Yes, thanks for bringing it to our attention.
>
> > https://bugzilla.redhat.com/show_bug.cgi?id=449245
It looks like the redhat bug was closed as not-a-bug, but I agree with Ralf's
analysis that a simple patch on top of 2.62 would allow using this idiom again,
and that the RedHat bug should probably be reopened to cover whatever
resolution we get from this thread.
> > - autoconf shouldn't temper with symbols it hasn't been told to
> > substitute.
>
> Well, that, however, is done intentionally; see this comment in
> lib/autoconf/status.m4:
> # Replace #undef with comments.

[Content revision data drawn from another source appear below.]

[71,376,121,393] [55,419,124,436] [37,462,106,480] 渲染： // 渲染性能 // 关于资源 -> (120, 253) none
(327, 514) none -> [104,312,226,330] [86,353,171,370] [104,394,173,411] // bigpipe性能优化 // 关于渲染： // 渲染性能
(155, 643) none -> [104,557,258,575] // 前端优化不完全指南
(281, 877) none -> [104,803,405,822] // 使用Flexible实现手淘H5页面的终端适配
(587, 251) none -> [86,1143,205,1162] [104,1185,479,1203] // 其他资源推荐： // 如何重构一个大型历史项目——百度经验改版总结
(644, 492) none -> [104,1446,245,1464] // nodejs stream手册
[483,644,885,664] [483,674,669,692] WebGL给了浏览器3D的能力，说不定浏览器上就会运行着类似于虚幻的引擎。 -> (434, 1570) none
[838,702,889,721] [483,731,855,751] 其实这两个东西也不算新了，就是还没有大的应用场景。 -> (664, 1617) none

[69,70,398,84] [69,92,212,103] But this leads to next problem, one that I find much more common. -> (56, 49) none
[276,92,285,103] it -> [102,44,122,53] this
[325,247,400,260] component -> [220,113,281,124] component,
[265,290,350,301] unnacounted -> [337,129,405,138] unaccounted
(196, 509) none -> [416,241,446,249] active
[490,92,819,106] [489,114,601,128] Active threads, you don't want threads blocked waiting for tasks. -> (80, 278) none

This is necessary, for example,
> # in the case of _POSIX_SOURCE, which is predefined and required
> # on some systems where configure will not decide to define it.
>
> (maybe we should document that?)
We already mention the aspect of commenting out mentioned but unused #undef
lines, earlier in the same node:
|
| Then you could have code like the following in `conf.h.in'. On systems
| that have `unistd.h', `configure' defines `HAVE_UNISTD_H' to 1. On
| other systems, the whole line is commented out (in case the system
| predefines that symbol).
>
> Let's have a test case to see what happens:
>
> cat >configure.in <<\EOF
> AC_INIT
> AC_CONFIG_HEADER(config.h)
> AC_DEFINE([DEFINED_SYMBOL], [1])
> if false; then
> AC_DEFINE([UNDEFINED_SYMBOL], [1])
> fi
> AC_OUTPUT
> EOF
> cat >config.h.in <<\EOF
> #undef DEFINED_SYMBOL /* some comment */
> #undef UNDEFINED_SYMBOL /* some other comment */
> #undef DEFINED_SYMBOL
> #undef UNDEFINED_SYMBOL
> EOF
This test case would have been nicer with three cases instead of two:
DEFINED_SYMBOL encountered in AC_DEFINE and substituted during configure
UNDEFINED_SYMBOL mentioned in AC_DEFINE, but not encountered during configure
OTHER_SYMBOL not mentioned at all in configure.ac
If I understand the bug report correctly, maybe we should try to tweak things
such that if any AC_DEFINE mentions the hook, we comment out that hook when not
substituted, but if the symbol is not mentioned at all, we don't treat it as an
undefined hook. On the other hand, I don't know how complex this would be to
implement, now that we rewrote the config.status algorithm to use awk instead
of sed.
Meanwhile, you can work around this by using AH_VERBATIM or AT_BOTTOM to
#include a secondary file, and place your #undef in that second file without
worrying whether autoheader/config.status will munge it. So blindly commenting
ALL #undef in the template file, whether or not they are mentioned as hooks in
configure.ac, is not an unsurmountable limitation.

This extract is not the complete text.